Calbet JA, Joyner MJ.
- Department of Physical Education, University of Las Palmas de Gran Canaria, Campus Universitario de Tafira s/n, Las Palmas de Gran Canaria, Spain. firstname.lastname@example.org
In this review we integrate ideas about regional and systemic circulatory capacities and the balance between skeletal muscle blood flow and cardiac output during heavy exercise in humans. In the first part of the review we discuss issues related to the pumping capacity of the heart and the vasodilator capacity of skeletal muscle. The issue is that skeletal muscle has a vast capacity to vasodilate during exercise [approximately 300 mL (100 g)(-1) min(-1)], but the pumping capacity of the human heart is limited to 20-25 L min(-1) in untrained subjects and approximately 35 L min(-1) in elite endurance athletes. This means that when more than 7-10 kg of muscle is active during heavy exercise, perfusion of the contracting muscles must be limited or mean arterial pressure will fall.

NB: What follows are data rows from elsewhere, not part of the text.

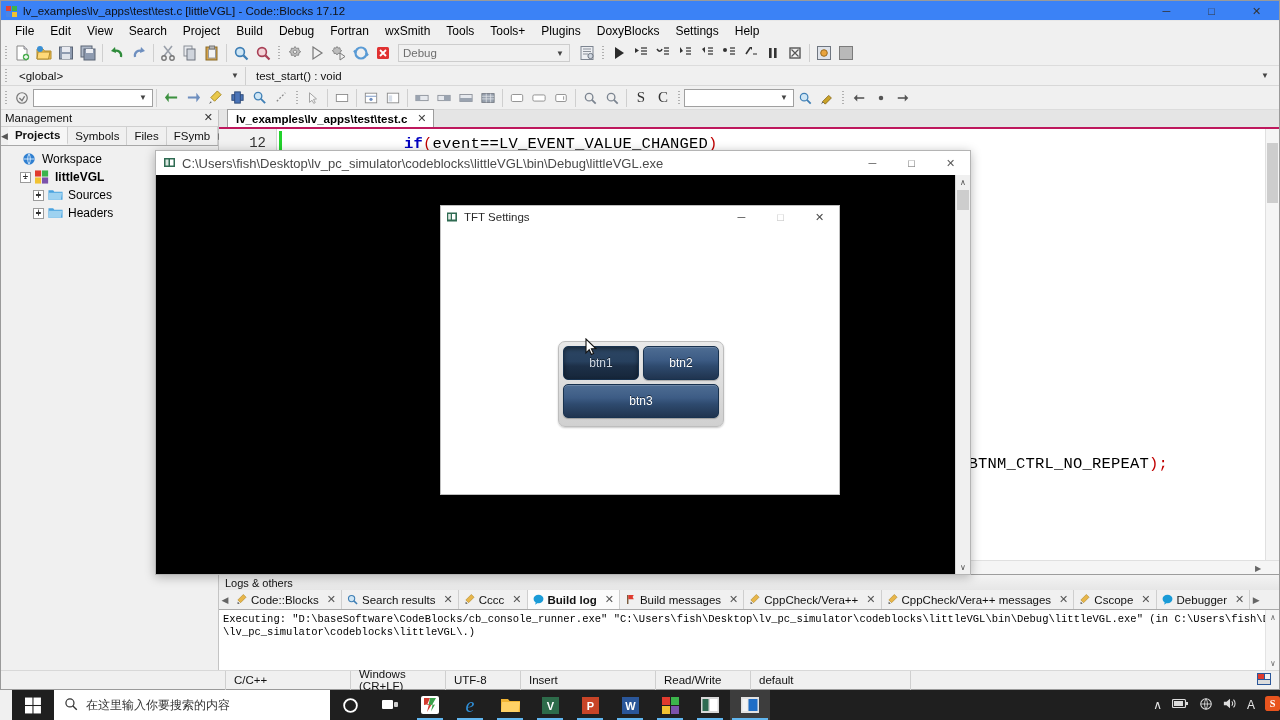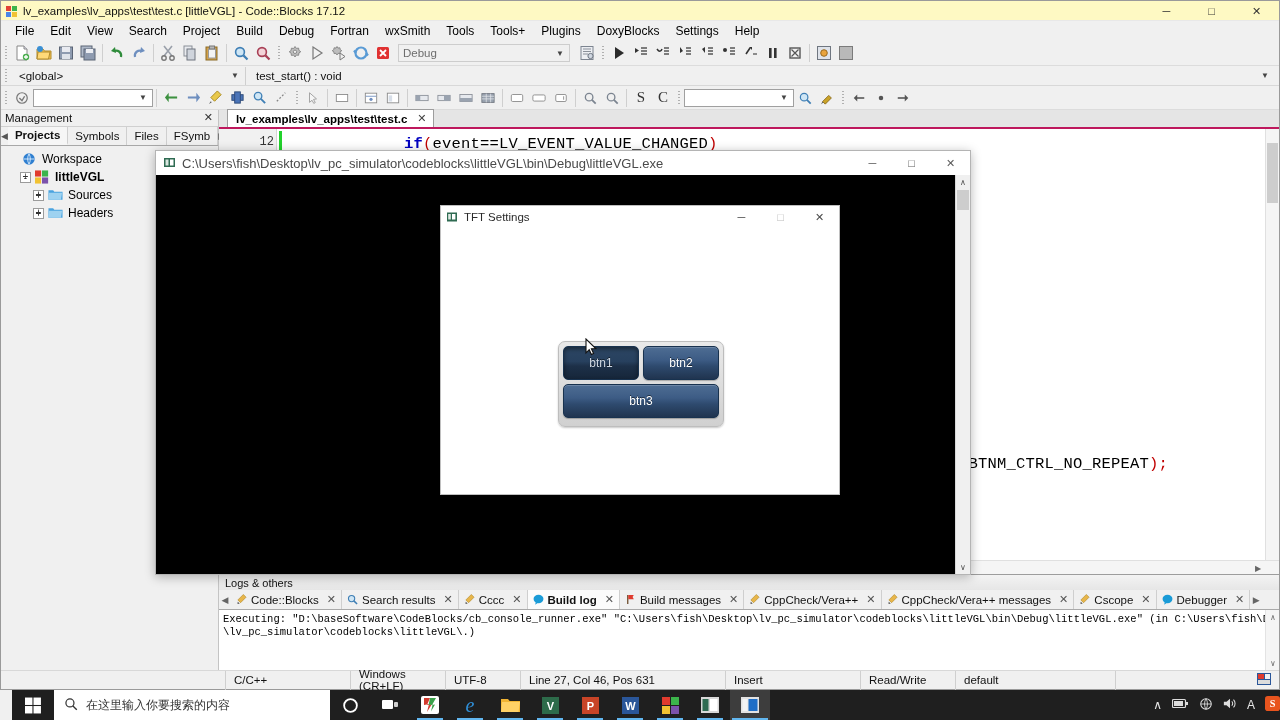--- a/index.html
+++ b/index.html
@@ -23,7 +23,7 @@
 
   
   .titlebar {
-    height: 20px; background: #fef9c3; display: flex; align-items: center;
+    height: 20px; background: #3b82f6; display: flex; align-items: center;
     padding-left: 5px; position: relative; flex: 0 0 20px;
     border-bottom: 1px solid #e8e8e8;
   }

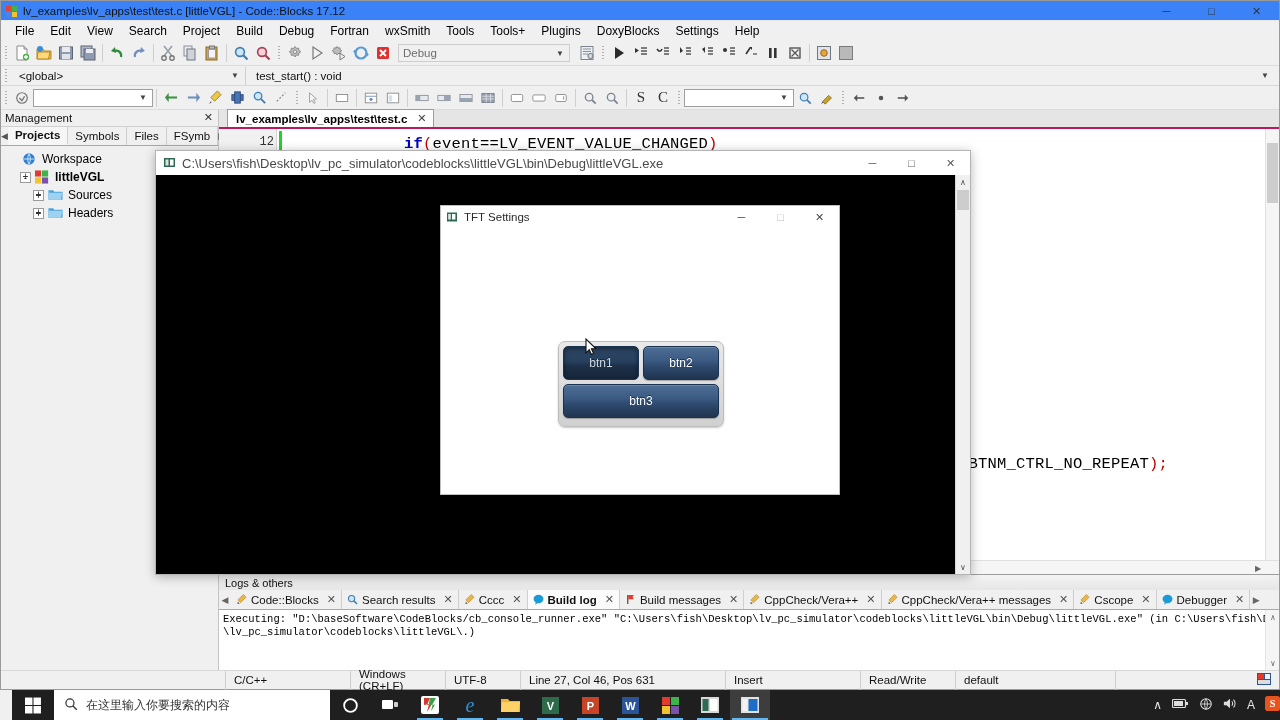--- a/index.html
+++ b/index.html
@@ -152,8 +152,8 @@
     border-right: 1px solid #d5d5d5;
   }
   .gutter-num {
-    position: absolute; right: 2px; font-family: "Liberation Mono", monospace;
-    font-size: 12px; color: #333;
+    position: absolute; right: 10px; font-family: "Liberation Mono", monospace;
+    font-size: 14px; color: #333;
   }
   .changebar { position: absolute; left: 60px; width: 3px; background: #22d22c; }
   .code-line {

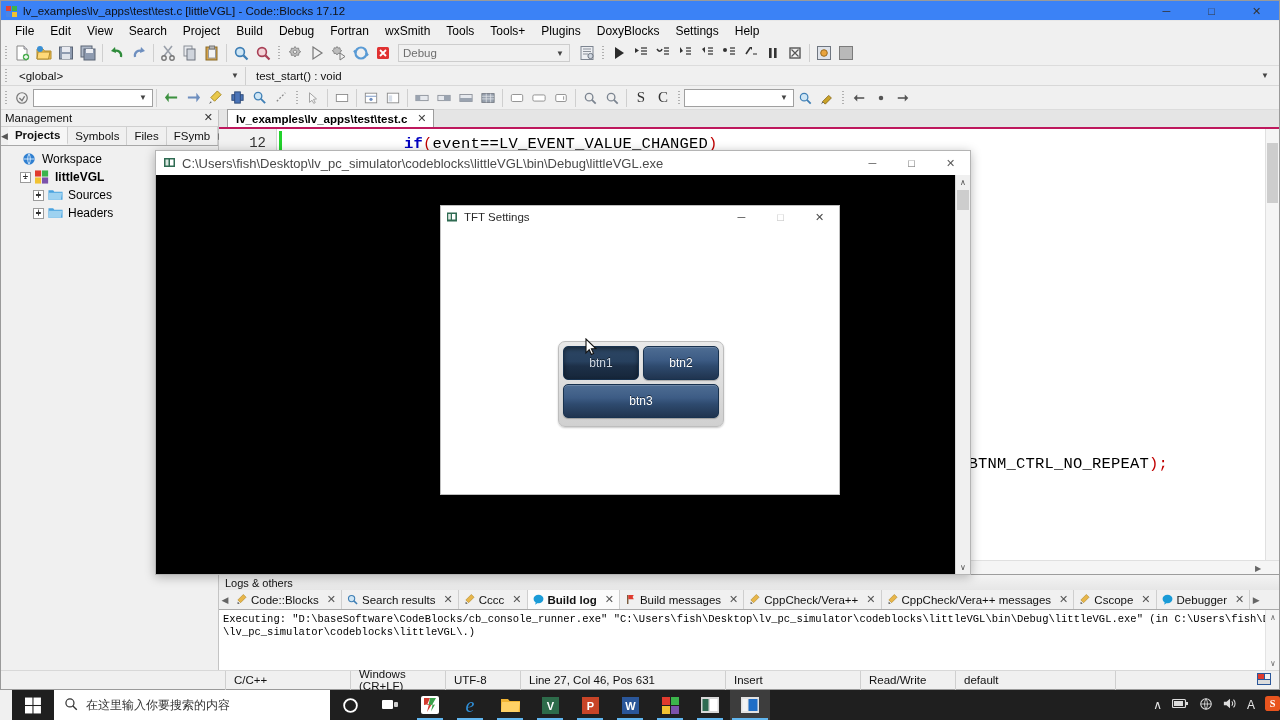--- a/index.html
+++ b/index.html
@@ -901,7 +901,6 @@
         <span class="sfield" style="width: 125px;">C/C++</span>
         <span class="sfield" style="width: 95px;">Windows (CR+LF)</span>
         <span class="sfield" style="width: 75px;">UTF-8</span>
-        <span class="sfield" style="width: 205px;">Line 27, Col 46, Pos 631</span>
         <span class="sfield" style="width: 135px;">Insert</span>
         <span class="sfield" style="width: 95px;">Read/Write</span>
         <span class="sfield" style="width: 160px;">default</span>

In the second part of the review we emphasize that there is an interplay between sympathetic vasoconstriction and metabolic vasodilation that limits blood flow to contracting muscles to maintain mean arterial pressure. Vasoconstriction in larger vessels continues while constriction in smaller vessels is blunted permitting total muscle blood flow to be limited but distributed more optimally. This interplay between sympathetic constriction and metabolic dilation during heavy whole-body exercise is likely responsible for the very high levels of oxygen extraction seen in contracting skeletal muscle. It also explains why infusing vasodilators in the contracting muscles does not increase oxygen uptake in the muscle. Finally, when approximately 80% of cardiac output is directed towards contracting skeletal muscle modest vasoconstriction in the active muscles can evoke marked changes in arterial pressure.